Misery Speaks - Misery Speaks

Review

Langsam scheint auch den Plattenfirmen bewusst zu werden, dass der Kahn mit Namen „Metalcore“ bald vor Übervölkerung kentern wird. Und so besinnt man sich zusehends auf angestaubtes Vokabular und versucht, die Bands, die noch immer unvermindert wie die Pilze aus dem Boden schießen, wieder als Melodic Death Metal zu verkaufen. Zugegeben: ein großer Unterschied war da noch nie wirklich auszumachen. Aber trotzdem riecht das doch ein wenig nach Etikettenschwindel um der Differenzierung willen.
MISERY SPEAKS ist nun eine dieser „neuen“ Melodic Death Metal Bands. Und tatsächlich passt diese Bezeichnung doch etwas besser auf die fünf Münsteraner, als das ausgelutschte und längst überdehnte „Metalcore“. Auch wenn man sich in die Mucke etwas mehr reiner Metal verirrt hat, ist die Nähe zum Metalcore dennoch nicht zu überhören.

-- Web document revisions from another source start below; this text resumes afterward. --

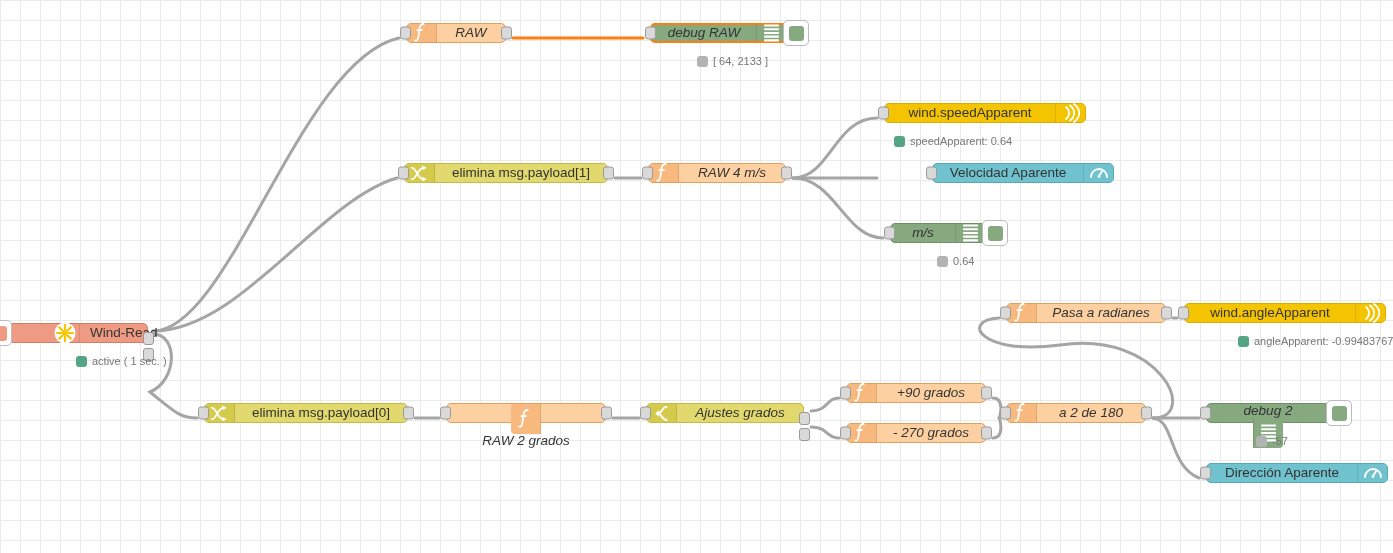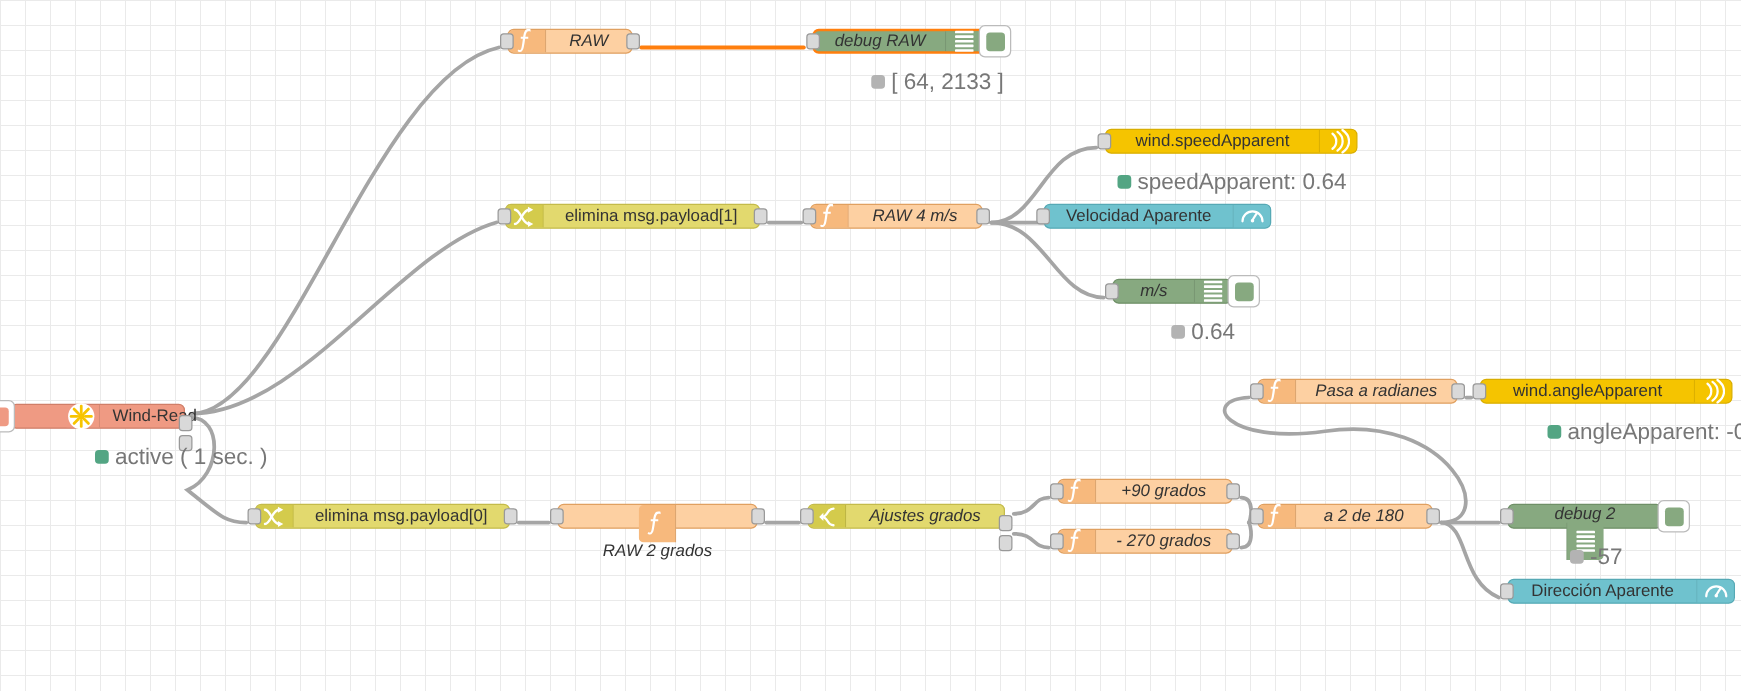--- a/index.html
+++ b/index.html
@@ -110,7 +110,7 @@
   .status {
     position: absolute;
     display: flex; align-items: center; gap: 5px;
-    font-size: 18px; color: #777;
+    font-size: 11px; color: #777;
     white-space: nowrap;
     padding-left: 44px;
   }

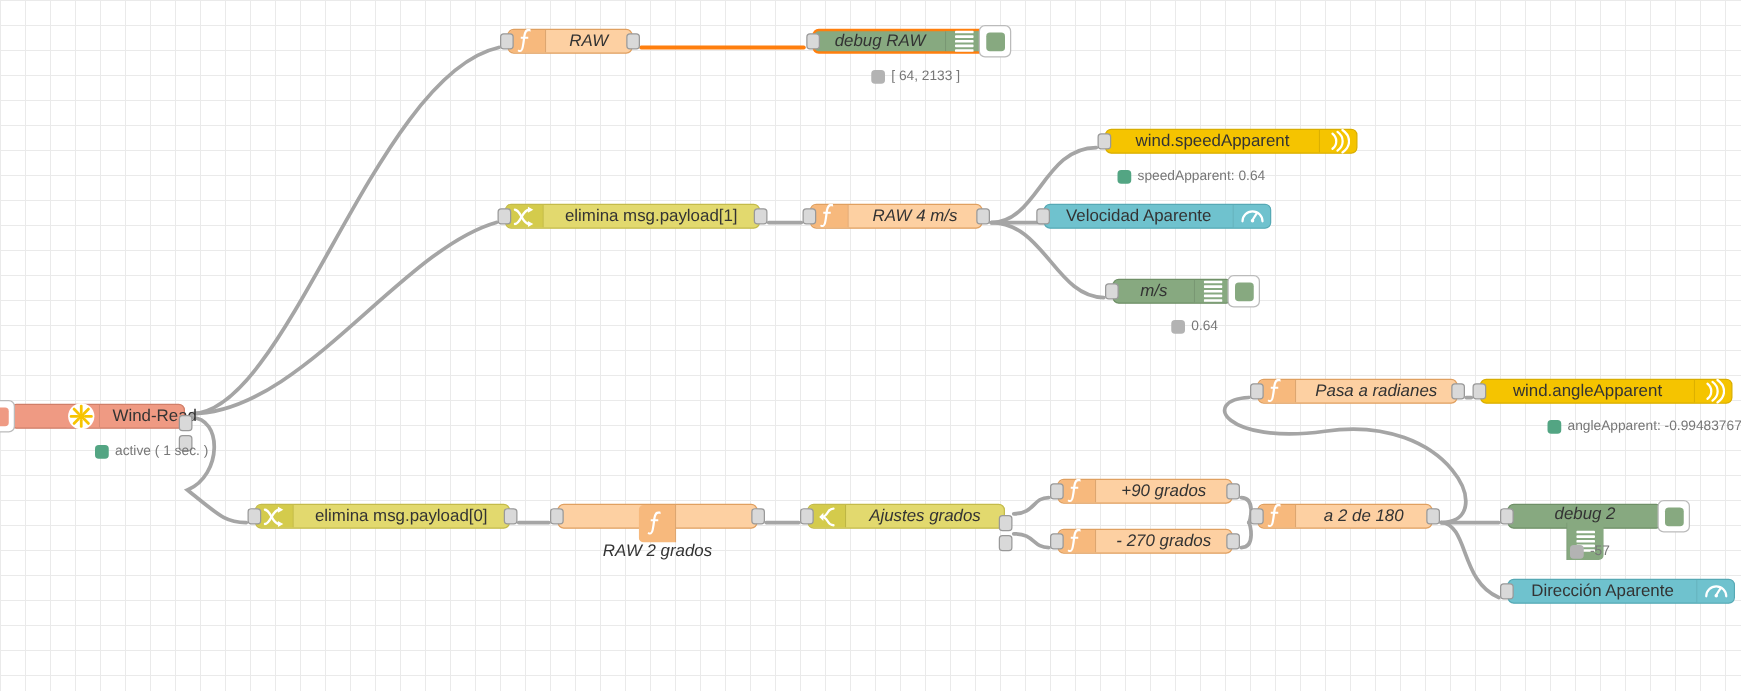--- a/index.html
+++ b/index.html
@@ -259,7 +259,7 @@
         <span class="dot green"></span>
         <span>speedApparent: 0.64</span>
       </div>
-      <div class="node n-gauge" style="left: 835px; top: 163px; width: 182px;">
+      <div class="node n-gauge" style="left: 932px; top: 163px; width: 182px;">
         <div class="label">Velocidad Aparente</div>
         <div class="icon-box right">
           <svg class="gl" width="22" height="22" viewBox="0 0 22 22" xmlns="http://www.w3.org/2000/svg">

Als passender Vergleich dürfte die aktuelle NEAERA durchgehen. Mit zahlreichen Breakdowns, aggressiven Stakkato-Thrashparts und den obligatorischen Mosh-Einlagen bedient man sich munter beim gängigen Stil-Repertoire, die AMON AMARTH-soundalike-Stellen inklusive. Was MISERY SPEAKS ein wenig vom Einheitsbrei abhebt, sind die feinen Gitarrensoli, die immer wieder durch das Riffgewitter blitzen, und dem sonst sehr brachialen Material etwas Würze geben. Besonders die relativ häufig auftretenden Twin-Guitar-Passagen sorgen für rudimentäres Göteborg-Feeling.

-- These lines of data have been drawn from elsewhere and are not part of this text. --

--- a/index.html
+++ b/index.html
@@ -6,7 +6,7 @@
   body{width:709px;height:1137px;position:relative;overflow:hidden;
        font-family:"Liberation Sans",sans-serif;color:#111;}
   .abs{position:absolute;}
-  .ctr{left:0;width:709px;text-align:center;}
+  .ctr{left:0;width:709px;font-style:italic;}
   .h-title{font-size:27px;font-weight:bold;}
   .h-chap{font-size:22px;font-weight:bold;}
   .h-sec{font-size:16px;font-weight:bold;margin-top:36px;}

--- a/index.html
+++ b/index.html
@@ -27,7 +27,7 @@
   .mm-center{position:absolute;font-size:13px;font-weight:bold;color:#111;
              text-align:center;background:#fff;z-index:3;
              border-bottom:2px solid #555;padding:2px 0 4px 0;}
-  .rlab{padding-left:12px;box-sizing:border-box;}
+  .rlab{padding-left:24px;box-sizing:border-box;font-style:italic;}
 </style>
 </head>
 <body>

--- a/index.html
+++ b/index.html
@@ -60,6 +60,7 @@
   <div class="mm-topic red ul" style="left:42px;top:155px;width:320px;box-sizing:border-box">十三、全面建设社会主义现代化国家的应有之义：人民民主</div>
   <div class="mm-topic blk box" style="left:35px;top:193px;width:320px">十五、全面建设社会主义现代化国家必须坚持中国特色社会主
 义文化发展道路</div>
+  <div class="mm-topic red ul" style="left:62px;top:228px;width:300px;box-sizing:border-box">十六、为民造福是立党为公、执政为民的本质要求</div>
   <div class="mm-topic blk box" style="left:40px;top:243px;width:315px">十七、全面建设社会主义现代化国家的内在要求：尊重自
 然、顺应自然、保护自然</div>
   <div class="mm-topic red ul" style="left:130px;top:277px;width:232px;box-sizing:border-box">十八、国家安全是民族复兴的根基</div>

Beim Songwriting verlässt man bewährte Pfade jedoch selten. Den erwähnten Wechsel aus Stakkato- und Moshparts, die über die Breakdowns miteinander verbunden werden, hat man nun wirklich schon bis zum Erbrechen oft gehört. Ebenso tut sich auch bei den Münsteranern wieder das Paradoxon des melodischen Metal ohne echte Melodien auf. Die Synapsen sind einfach zu überreizt, als dass man damit noch großartige Reaktionsmuster auslösen könnte. Trotzdem muss man den Jungs zugestehen, dass sie ihre Mucke verdammt tight zocken und dass sie genau wissen, was die Leute hören wollen. Leider klingt das für mich zu sehr nach Nummer sicher. Nicht einmal nach besser gewollt aber nicht besser gekonnt, denn was die Instrumentenbeherrschung angeht, gibt es wirklich nichts zu mäkeln. Aber wer sich heute mit dieser Musik noch einen Namen machen will, sollte die ausgetrampelten Pfade lieber meiden. Da reicht es eben nicht, „Melodic Death Metal“ draufzuschreiben.